→ TASK INSTRUCTIONS
Copy all lines in the data that contain the string "style".

Before-and-after page screenshots
----------------------------------------
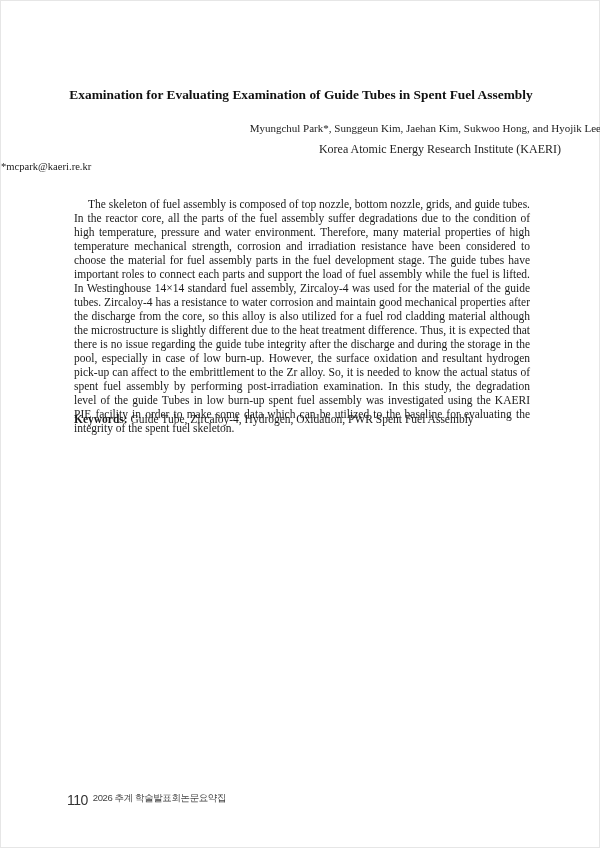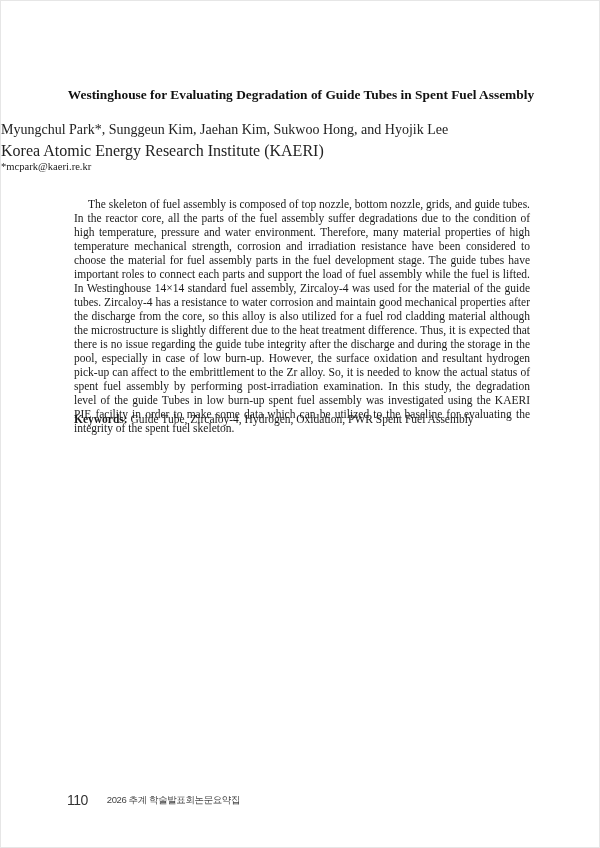--- a/index.html
+++ b/index.html
@@ -32,31 +32,31 @@
       font-weight: bold;
       font-size: 13.4px;
       letter-spacing: 0;
       color: #111;
     }
     .authors {
       position: absolute;
       left: 0;
       width: 600px;
       top: 121px;
-      text-align: left;
-      font-size: 14px;
+      text-align: right;
+      font-size: 11px;
       color: #222;
     }
     .affiliation {
       position: absolute;
       left: 0;
       width: 560px;
       top: 141px;
-      text-align: left;
-      font-size: 16px;
+      text-align: right;
+      font-size: 12px;
       color: #222;
     }
     .email {
       position: absolute;
       left: 0;
       width: 600px;
       top: 160px;
       font-size: 10.6px;
       color: #222;
     }
@@ -86,40 +86,40 @@
       font-weight: bold;
       margin-top: 8px;
     }
     .footer {
       position: absolute;
       left: 66px;
       top: 791px;
       font-family: "Liberation Sans", "DejaVu Sans", sans-serif;
       color: #333;
       display: flex;
-      align-items: center;
-      gap: 19px;
+      align-items: flex-start;
+      gap: 5px;
     }
     .footer .page-num {
       font-size: 14px;
       letter-spacing: -0.5px;
       color: #333;
     }
     .footer .proceedings {
       font-size: 9.5px;
       letter-spacing: -0.4px;
       color: #444;
     }
   </style>
 </head>
 <body>
 
 <div class="page">
 
-  <div class="title">Westinghouse for Evaluating Degradation of Guide Tubes in Spent Fuel Assembly</div>
+  <div class="title">Examination for Evaluating Examination of Guide Tubes in Spent Fuel Assembly</div>
 
   <div class="authors">Myungchul Park*, Sunggeun Kim, Jaehan Kim, Sukwoo Hong, and Hyojik Lee</div>
 
   <div class="affiliation">Korea Atomic Energy Research Institute (KAERI)</div>
 
   <div class="email">*mcpark@kaeri.re.kr</div>
 
   <p class="abstract">The skeleton of fuel assembly is composed of top nozzle, bottom nozzle, grids, and guide tubes. In the reactor core, all the parts of the fuel assembly suffer degradations due to the condition of high temperature, pressure and water environment. Therefore, many material properties of high temperature mechanical strength, corrosion and irradiation resistance have been considered to choose the material for fuel assembly parts in the fuel development stage. The guide tubes have important roles to connect each parts and support the load of fuel assembly while the fuel is lifted. In Westinghouse 14×14 standard fuel assembly, Zircaloy-4 was used for the material of the guide tubes. Zircaloy-4 has a resistance to water corrosion and maintain good mechanical properties after the discharge from the core, so this alloy is also utilized for a fuel rod cladding material although the microstructure is slightly different due to the heat treatment difference. Thus, it is expected that there is no issue regarding the guide tube integrity after the discharge and during the storage in the pool, especially in case of low burn-up. However, the surface oxidation and resultant hydrogen pick-up can affect to the embrittlement to the Zr alloy. So, it is needed to know the actual status of spent fuel assembly by performing post-irradiation examination. In this study, the degradation level of the guide Tubes in low burn-up spent fuel assembly was investigated using the KAERI PIE facility in order to make some data which can be utilized to the baseline for evaluating the integrity of the spent fuel skeleton.</p>
 
   <p class="keywords"><span class="kw-label">Keywords:</span> <span>Guide Tube, Zircaloy-4, Hydrogen, Oxidation, PWR Spent Fuel Assembly</span></p>

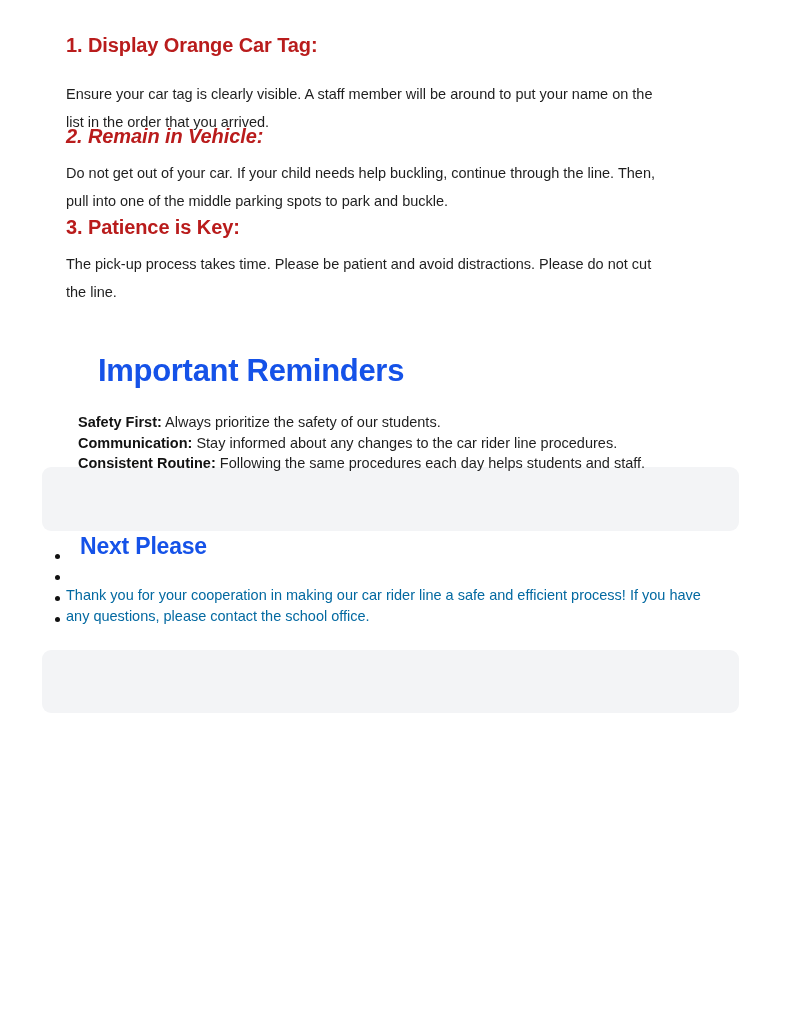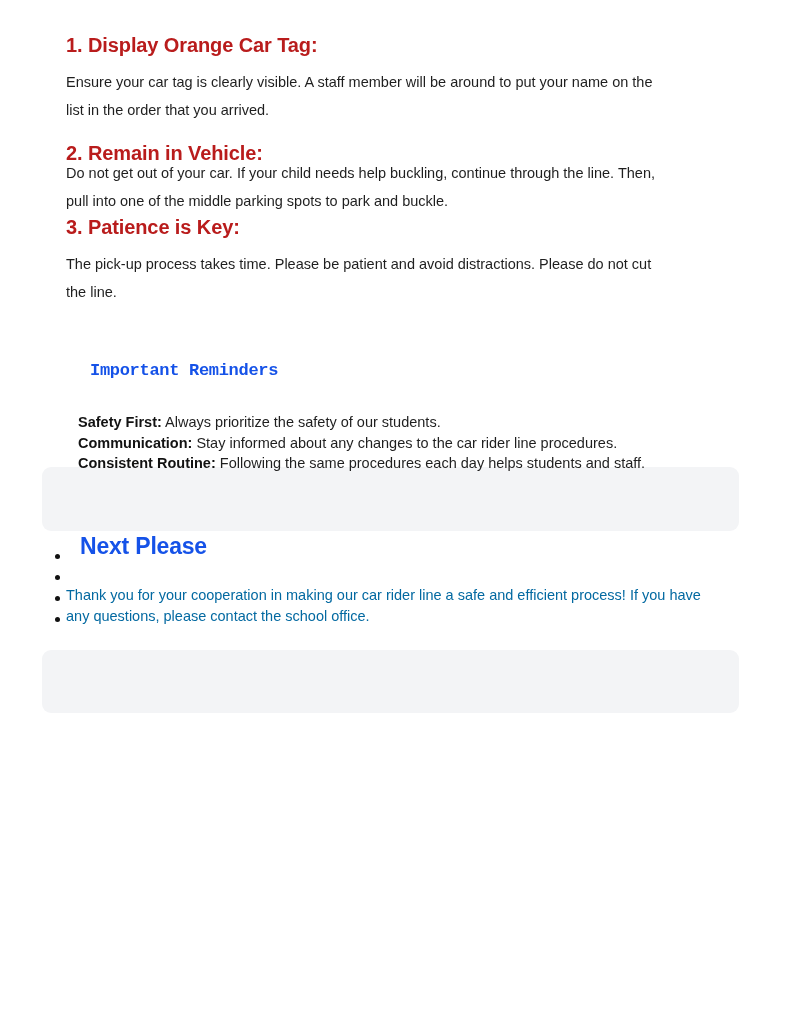--- a/index.html
+++ b/index.html
@@ -57,38 +57,38 @@
     position: absolute;
     left: 66px;
     width: 600px;
     font-size: 14.5px;
     font-weight: normal;
     line-height: 28px;
     color: #1f1f1f;
   }
 
   #step-1-heading { top: 35px; }
-  #step-1-body    { top: 68px; }
-  #step-2-heading { top: 143px; }
+  #step-1-body    { top: 80px; }
+  #step-2-heading { top: 126px; font-style: italic; }
   #step-2-body    { top: 159px; }
   #step-3-heading { top: 217px; }
   #step-3-body    { top: 250px; }
 
   
   .blue-heading {
     position: absolute;
     color: #1552e8;
     font-weight: bold;
     white-space: nowrap;
   }
   #heading-important-reminders {
-    left: 90px;
+    left: 98px;
     top: 356px;
-    font-family: Liberation Mono, monospace;
-    font-size: 17px;
+    font-family: Liberation Sans, sans-serif;
+    font-size: 31px;
     letter-spacing: -0.3px;
     line-height: 30px;
   }
   #heading-next-steps {
     left: 80px;
     top: 531px;
     font-family: "Liberation Sans", sans-serif;
     font-size: 23px;
     letter-spacing: -0.2px;
     line-height: 30px;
----------------------------------------
→ ANSWER BOX
   </style>
+  #step-2-heading { top: 126px; font-style: italic; }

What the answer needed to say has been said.